> Work instruction
Retype, word for word, each line between the lines holding "de poder trabajar" and "rutina de trabajo.", inclusive, and leave the rest of the data alone.

> Given data
_____
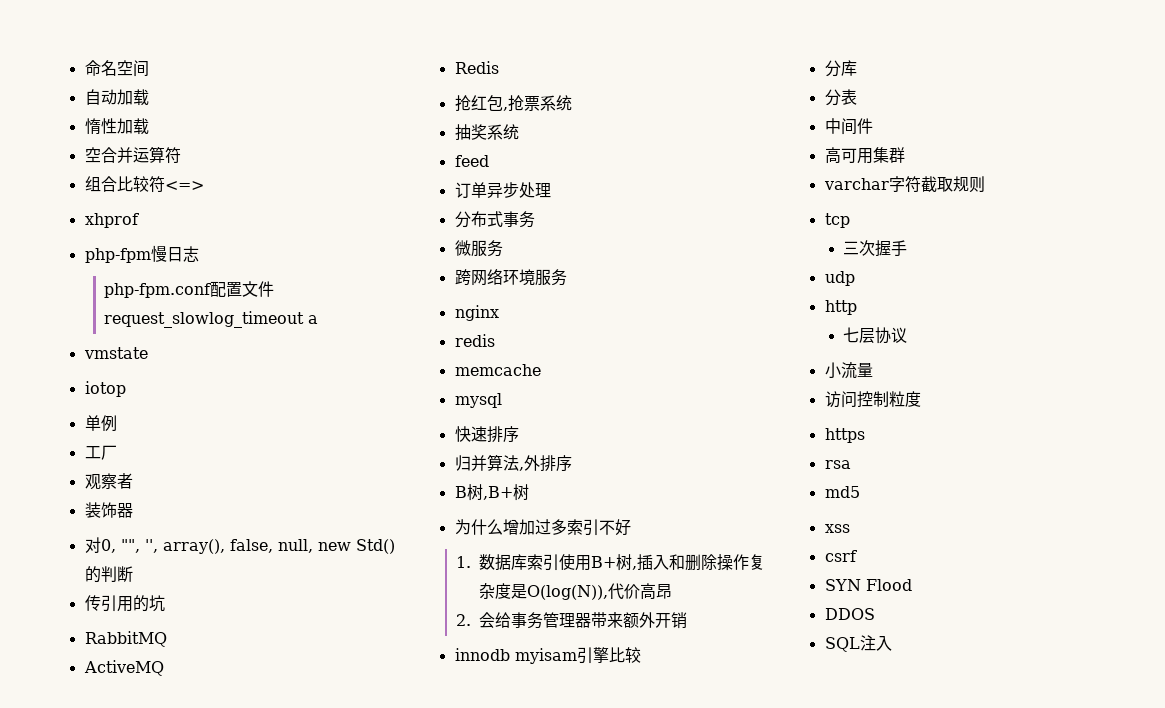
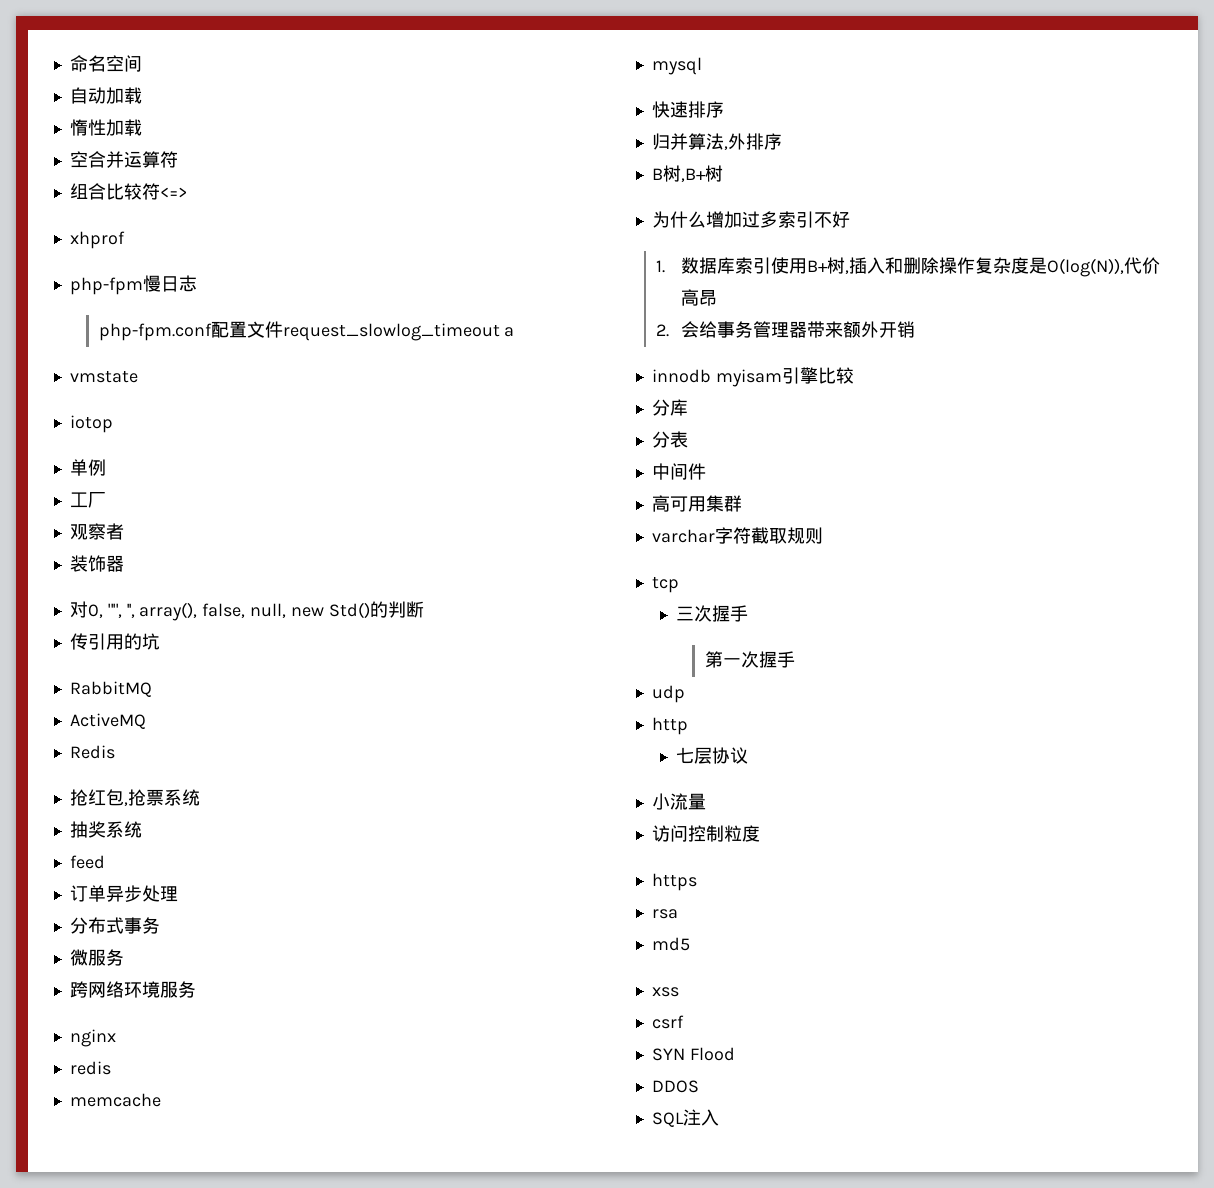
+ 第一次握手

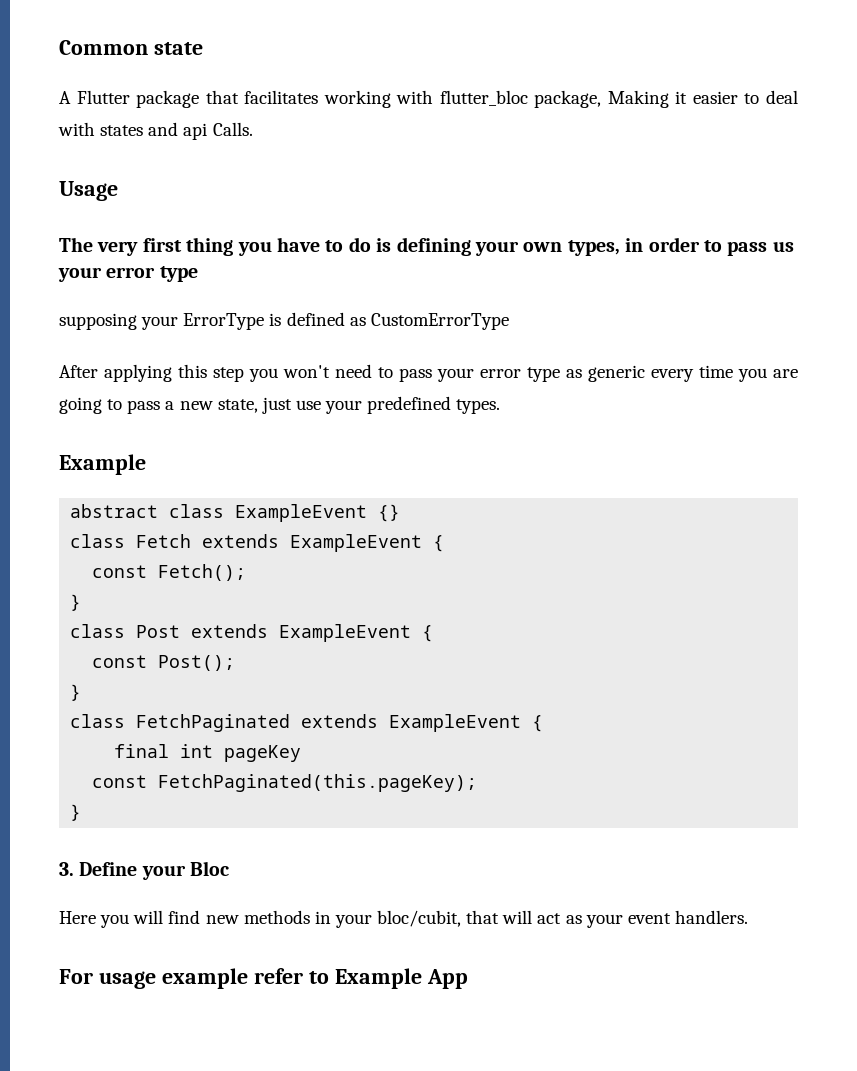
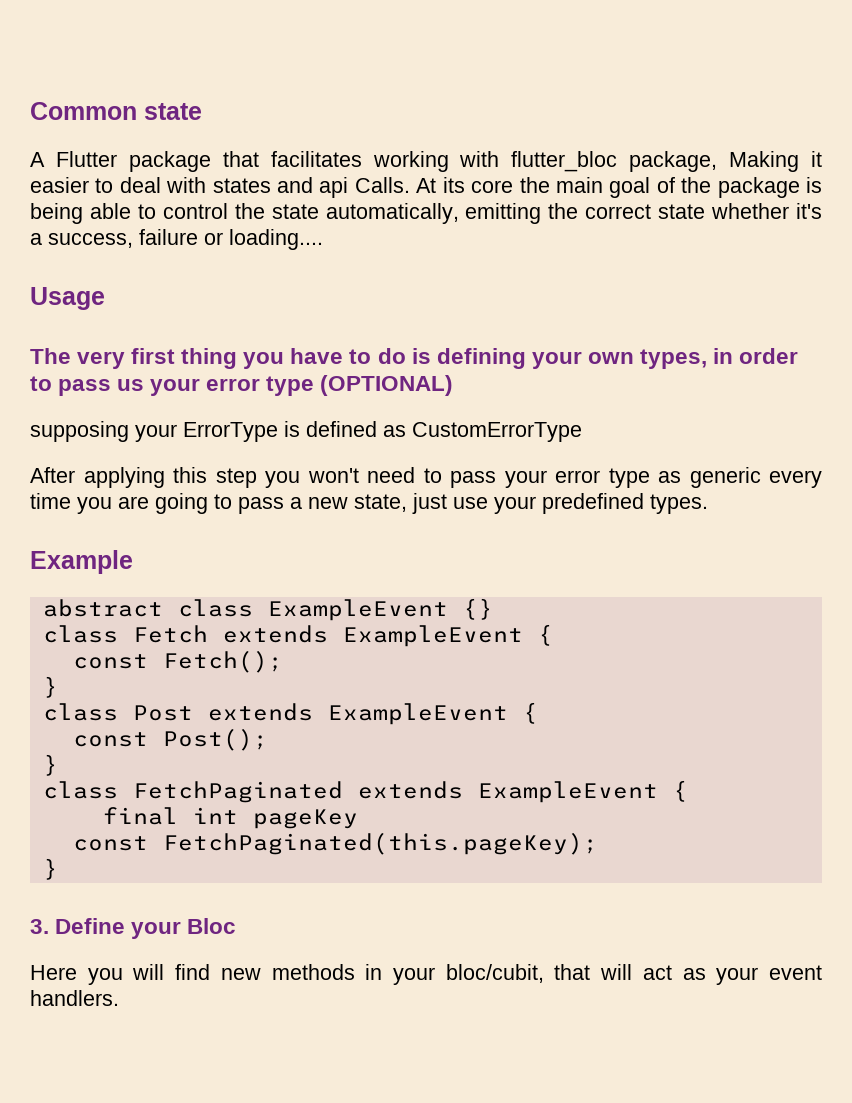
+ At its core the main goal of the package is being able to control the state automatically, emitting the correct state whether it's a success, failure or loading....
- The very first thing you have to do is defining your own types, in order to pass us your error type
+ The very first thing you have to do is defining your own types, in order to pass us your error type (OPTIONAL)
- For usage example refer to Example App

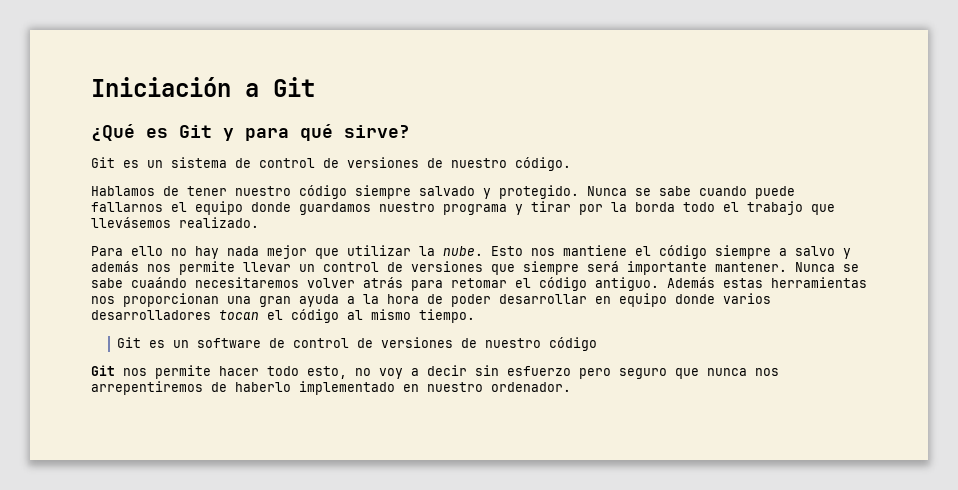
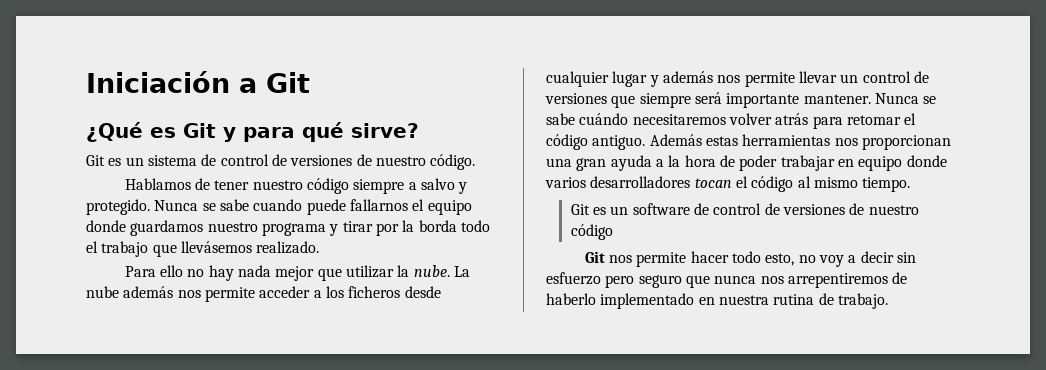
- Hablamos de tener nuestro código siempre salvado y protegido.
+ Hablamos de tener nuestro código siempre a salvo y protegido.
- Esto nos mantiene el código siempre a salvo y además nos permite llevar un control de versiones que siempre será importante mantener.
+ La nube además nos permite acceder a los ficheros desde cualquier lugar y además nos permite llevar un control de versiones que siempre será importante mantener.
- Nunca se sabe cuaándo necesitaremos volver atrás para retomar el código antiguo.
+ Nunca se sabe cuándo necesitaremos volver atrás para retomar el código antiguo.
- Además estas herramientas nos proporcionan una gran ayuda a la hora de poder desarrollar en equipo donde varios desarrolladores tocan el código al mismo tiempo.
+ Además estas herramientas nos proporcionan una gran ayuda a la hora de poder trabajar en equipo donde varios desarrolladores tocan el código al mismo tiempo.
- Git nos permite hacer todo esto, no voy a decir sin esfuerzo pero seguro que nunca nos arrepentiremos de haberlo implementado en nuestro ordenador.
+ Git nos permite hacer todo esto, no voy a decir sin esfuerzo pero seguro que nunca nos arrepentiremos de haberlo implementado en nuestra rutina de trabajo.

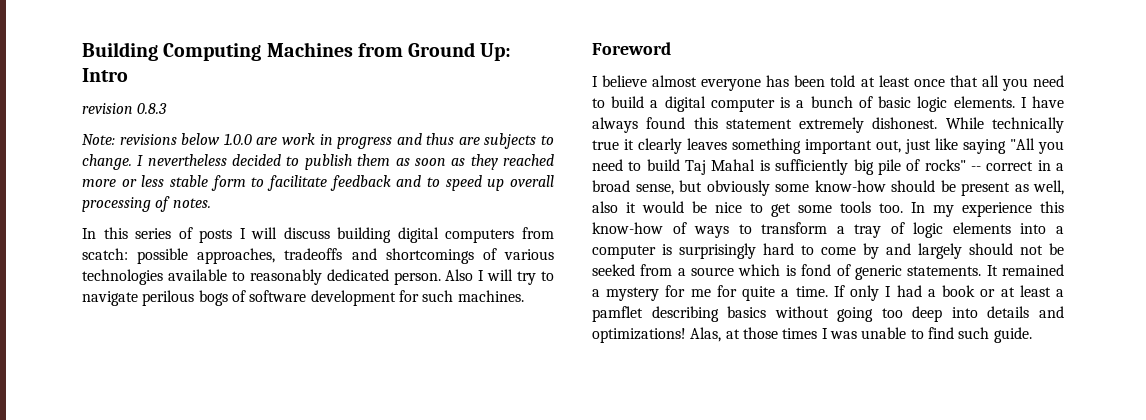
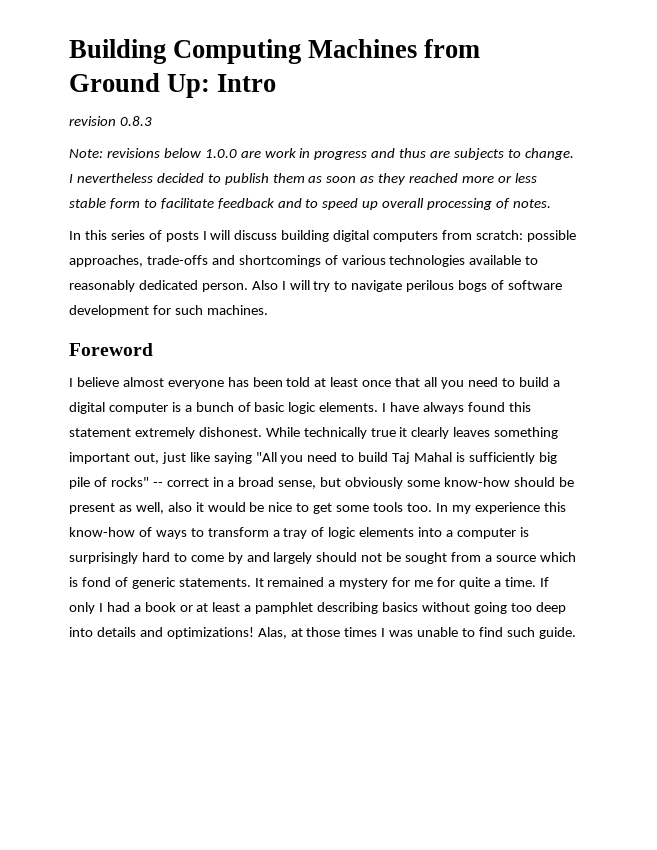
- In this series of posts I will discuss building digital computers from scatch: possible approaches, tradeoffs and shortcomings of various technologies available to reasonably dedicated person.
+ In this series of posts I will discuss building digital computers from scratch: possible approaches, trade-offs and shortcomings of various technologies available to reasonably dedicated person.
- In my experience this know-how of ways to transform a tray of logic elements into a computer is surprisingly hard to come by and largely should not be seeked from a source which is fond of generic statements.
+ In my experience this know-how of ways to transform a tray of logic elements into a computer is surprisingly hard to come by and largely should not be sought from a source which is fond of generic statements.
- If only I had a book or at least a pamflet describing basics without going too deep into details and optimizations!
+ If only I had a book or at least a pamphlet describing basics without going too deep into details and optimizations!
_____
> Result of this task
+ Además estas herramientas nos proporcionan una gran ayuda a la hora de poder trabajar en equipo donde varios desarrolladores tocan el código al mismo tiempo.
- Git nos permite hacer todo esto, no voy a decir sin esfuerzo pero seguro que nunca nos arrepentiremos de haberlo implementado en nuestro ordenador.
+ Git nos permite hacer todo esto, no voy a decir sin esfuerzo pero seguro que nunca nos arrepentiremos de haberlo implementado en nuestra rutina de trabajo.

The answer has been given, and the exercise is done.